The obvious question: Will it work? Again, that depends on whether you put more faith in the internet chatter or in the real-life mood of folks in the park. Memphians on the internet seem to see the park as a waste of money, and a punch in the face of Memphis in May, whose Beale Street Music Festival will not continue there in 2024. Memphians in the park? Well, they’re smiling, shooting hoops, walking their dogs, watching their kids cavort on the playground’s giant river otter. They appear to be … happy. Connected. Vibrant.
Ted Townsend, leader of the Greater Memphis Chamber, puts it this way: “Their collective consciousness, of what Memphis promises to be, can be, is, has created a belief system in who we are as a community, and what can be accomplished if only we come together. It’s not about just investment. It is about creating this expectation of greatness for our city, so that everyone can participate. It’s not exclusive to a certain demographic. All these things can come to reality, and be shared by everyone.” Townsend talks about the Hydes’ work as “taking inventory of what Memphis deserves.”
“When I hear you [Pitt] reflect on your life, obviously you’re proud of AutoZone, proud of what the company has accomplished. But whenever I hear you talk about what’s really meaningful in life, it’s been the complementary amount of energy, time, money that you’ve put into the philanthropy and into the city.”
— Barbara Hyde
I wait until near the end of the hours I spend with the Hydes to ask them explicitly about privilege. To put it bluntly, these two people have amassed more wealth — even leaving aside the funds they’ve given away — than most of us could fathom earning if we lived 1,000 years.

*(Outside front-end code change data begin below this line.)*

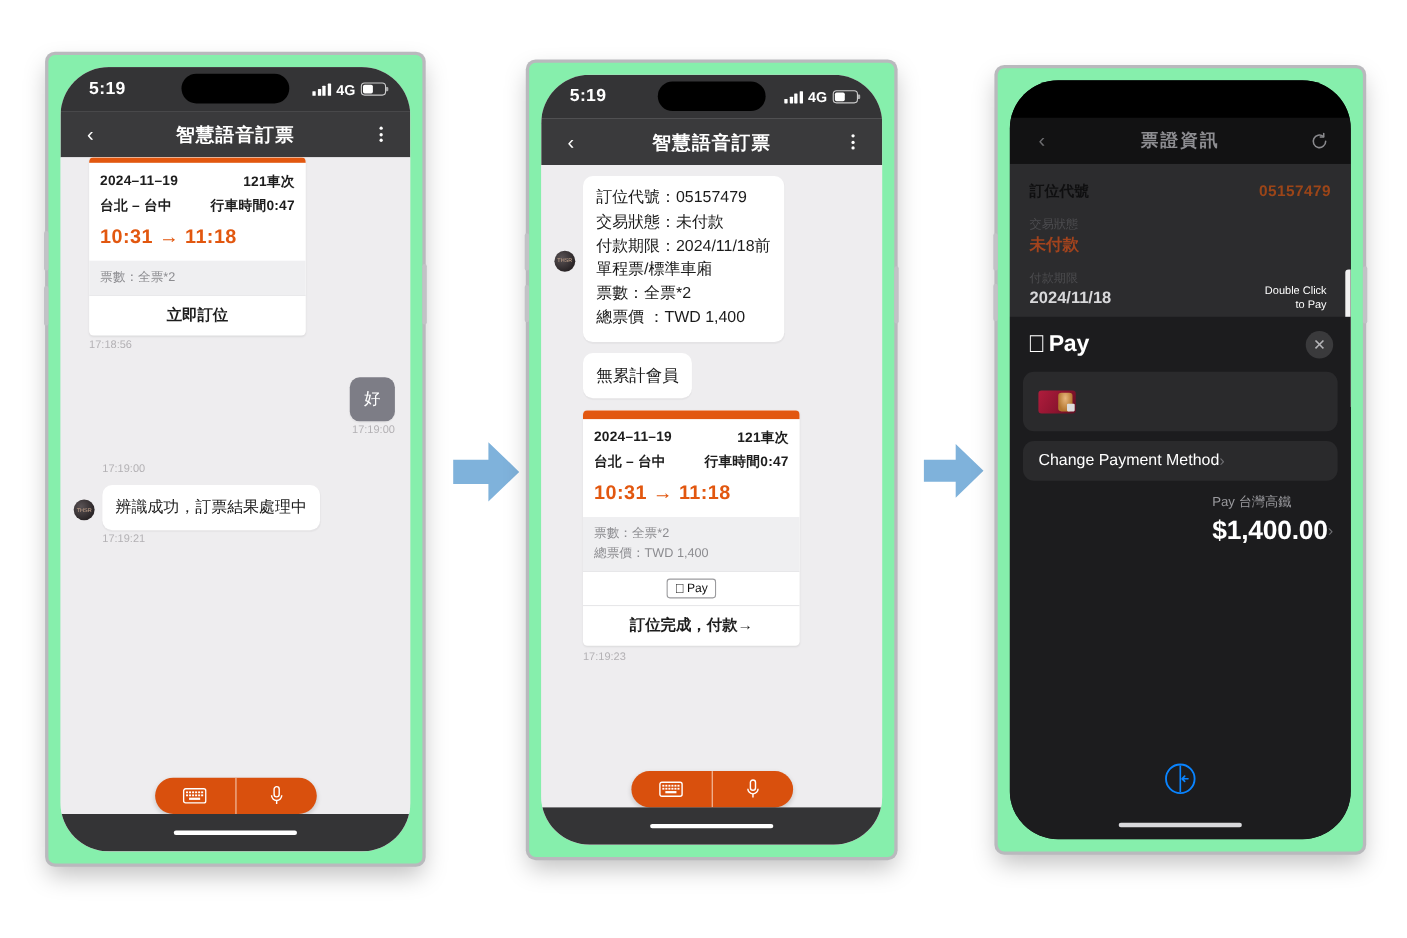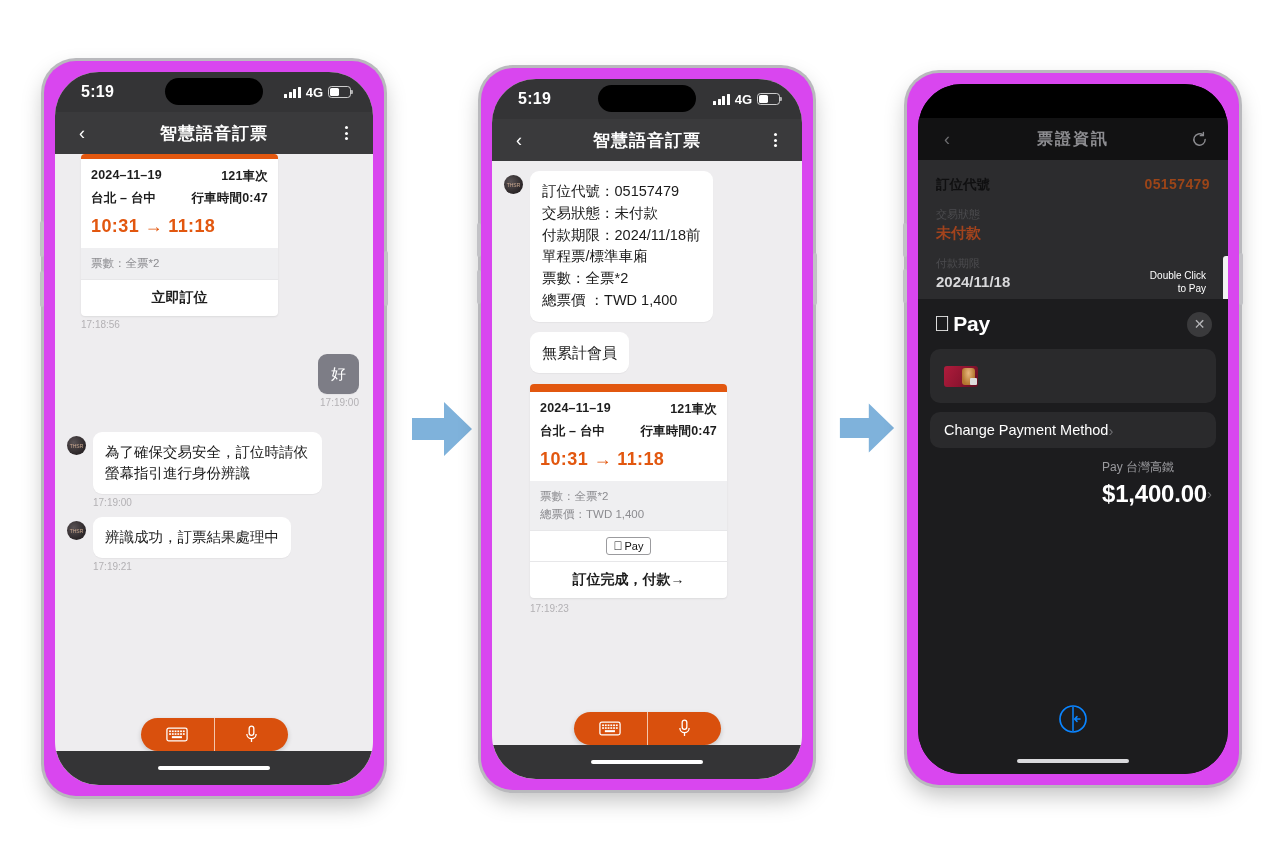"5:19" .phone { background: #d946ef -> #86efac; border-radius: 32px -> 6px; margin-top: 11px -> none }
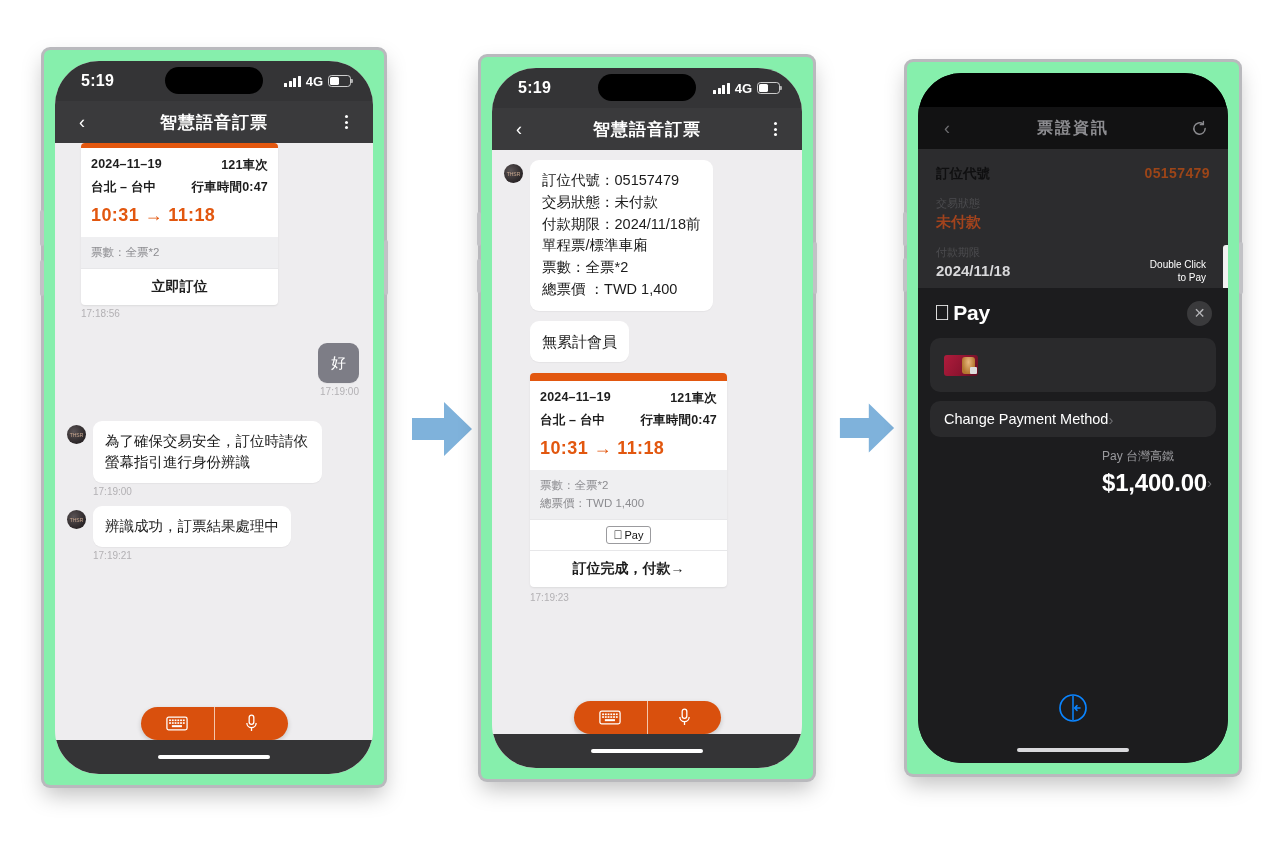"2024–11–19" .row { align-items: flex-start -> center }
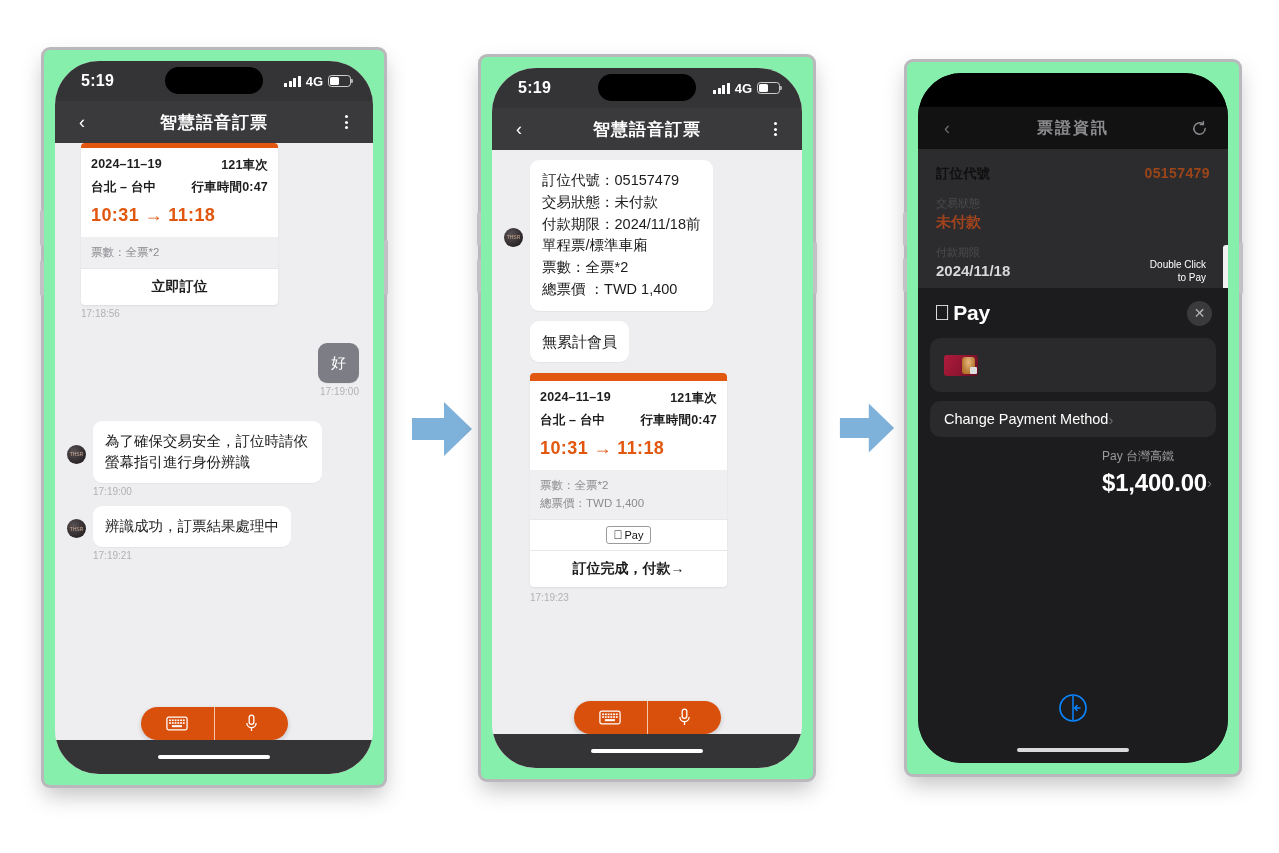"為了確保交易安全，訂位時請依螢幕指引進行身份辨識" div.row { html: <div> <div>THSR</div> <div>為了確保交易安全，訂位時請依螢幕指引進行身份辨識</div> </div> -> none }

Both Pitt and Barbara choose to invert the question, and talk instead about the privilege of being able to foster progress. “Privilege in the best sense of the word,” says Barbara. “We’re in a position to give back, and to scale the impact we’ve been able to have in our city,” says Pitt, adding, “It’s just the right thing to do.” Barbara comments to Pitt, “When I hear you reflect on your life, obviously you’re proud of AutoZone, proud of what the company has accomplished. But whenever I hear you talk about what’s really meaningful in life, it’s been the complementary amount of energy, time, money that you’ve put into the philanthropy and into the city.”